Narrow Inlet Could House Piles of Sedimentby Steve Law
Portland Tribune, April 21, 2014
A little-used boat slip at a Port of Portland terminal north of the St. Johns Bridge is the most likely water-based site to stow contaminated Willamette River sediment.
Slip 1 at Terminal 4 is a narrow inlet surrounded by land on three sides, making it relatively easy to wall off after sediment is piled there.
The port owns most of the submerged property and seems willing to own and manage the confined disposal facility or CDF. It's the most fleshed-out proposal after the port commissioned a study that includes a partial or "60 percent" design.
The other major contender for in-water disposal of contaminated sediments is the Swan Island lagoon. That confined disposal facility would be similar, but could hold more sediment, says Sean Sheldrake, EPA project manager. However, it's more complicated because there are numerous property owners.

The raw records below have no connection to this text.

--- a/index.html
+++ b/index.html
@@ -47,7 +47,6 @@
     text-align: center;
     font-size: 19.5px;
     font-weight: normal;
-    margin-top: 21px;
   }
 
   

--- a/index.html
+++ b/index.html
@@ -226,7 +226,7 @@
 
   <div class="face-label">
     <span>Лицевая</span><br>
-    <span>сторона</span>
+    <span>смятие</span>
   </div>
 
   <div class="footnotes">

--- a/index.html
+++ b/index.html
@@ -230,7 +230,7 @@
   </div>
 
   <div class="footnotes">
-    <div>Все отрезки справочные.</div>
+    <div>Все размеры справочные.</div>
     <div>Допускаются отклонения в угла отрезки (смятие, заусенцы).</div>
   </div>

A third proposed CDF at the former Arkema DDT manufacturing plant appears less likely to win the EPA's blessing.
The Terminal 4 site could hold 870,000 to 970,000 cubic yards of sediment, says Kelly Madalinski, the Port of Portland's environmental program manager.

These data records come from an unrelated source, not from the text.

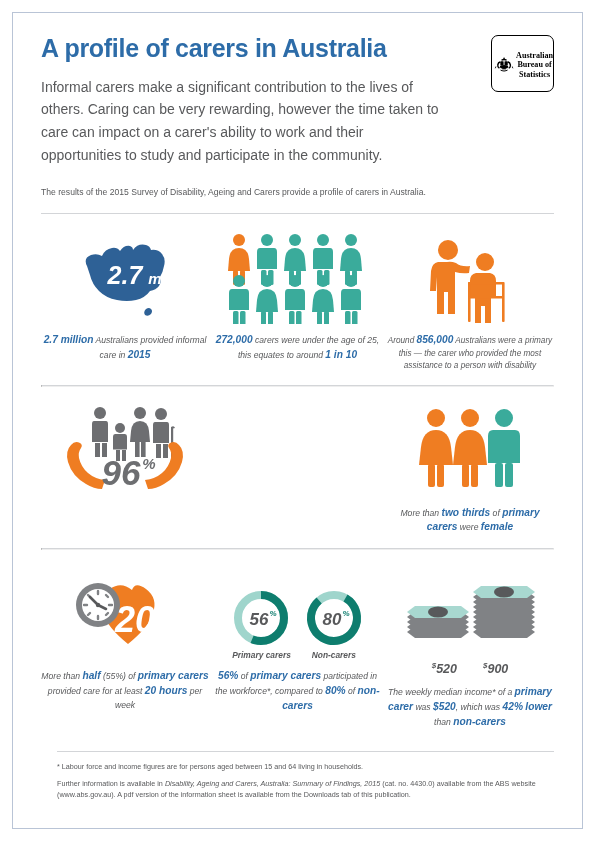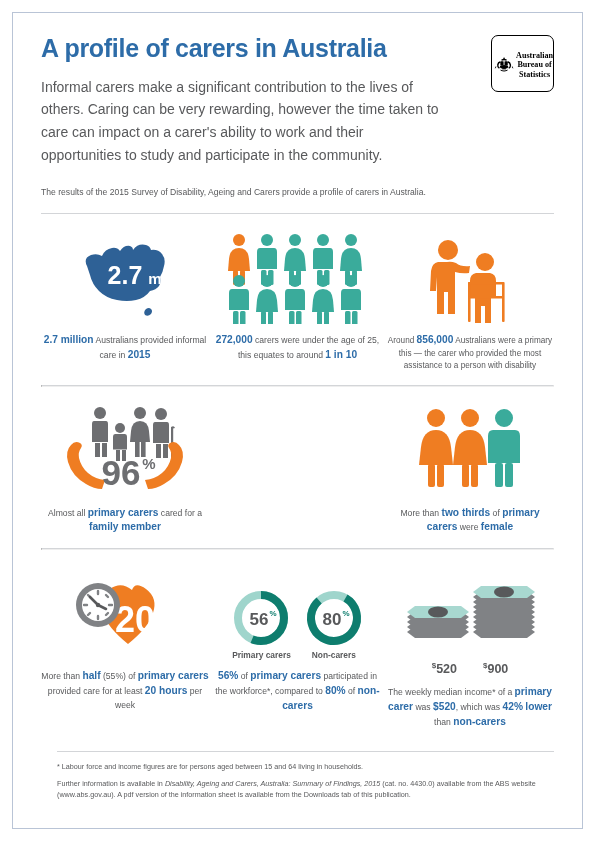--- a/index.html
+++ b/index.html
@@ -80,6 +80,7 @@
     align-items: flex-start;
     justify-content: space-between;
     padding-top: 14px;
+    font-style: italic;
   }
   .cell {
     width: 168px;

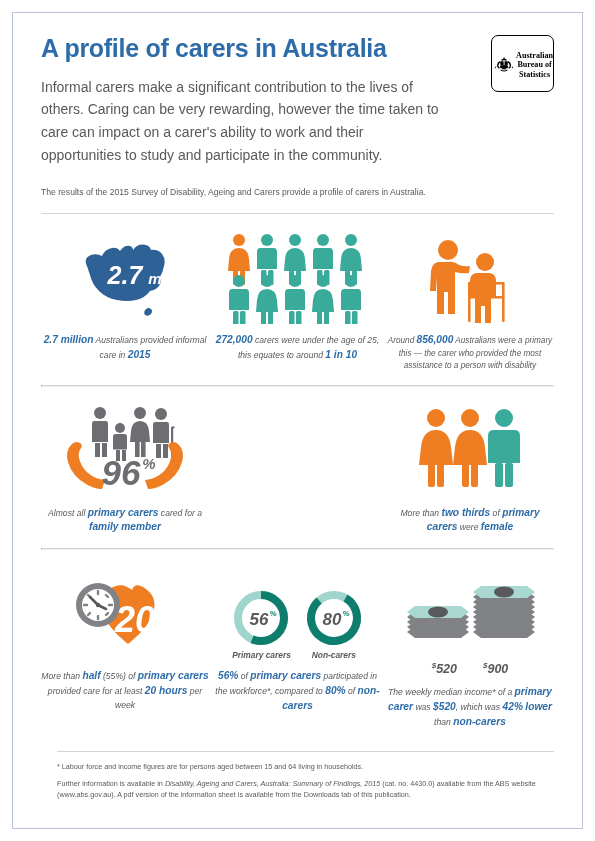--- a/index.html
+++ b/index.html
@@ -337,9 +337,6 @@
           <text x="86" y="68" font-family="Liberation Sans, sans-serif" font-size="15" font-weight="bold" fill="#6d6e71" text-anchor="middle">%</text>
         </svg>
       </div>
-      <div class="caption">
-        <span>Almost all </span><b>primary carers</b><span> cared for a </span><b>family member</b>
-      </div>
     </div>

Less than 10 percent would be contaminated sediment that is the port's responsibility to clean up, he says. The port would charge a fee to other responsible parties needing to put polluted sediment there.
"By no means would this be a moneymaker for us," Madalinski says.
Fees would offset some of the estimated $43 million to $63 million cost to build and maintain the CDF. The port also eventually might pave the site and get about 15 acres of usable land for other uses. That's a side benefit, but not the port's motivation to build the CDF, Madalinski says.
The port estimates it could take four years to fill the site with sediment. Then the port would cover it with 400,000 cubic yards of sand or other fill material. Then it might take six to 12 months to cover it with gravel or blacktop, Madalinski says.
However, the port is keenly aware that the idea is not popular among its North Portland neighbors.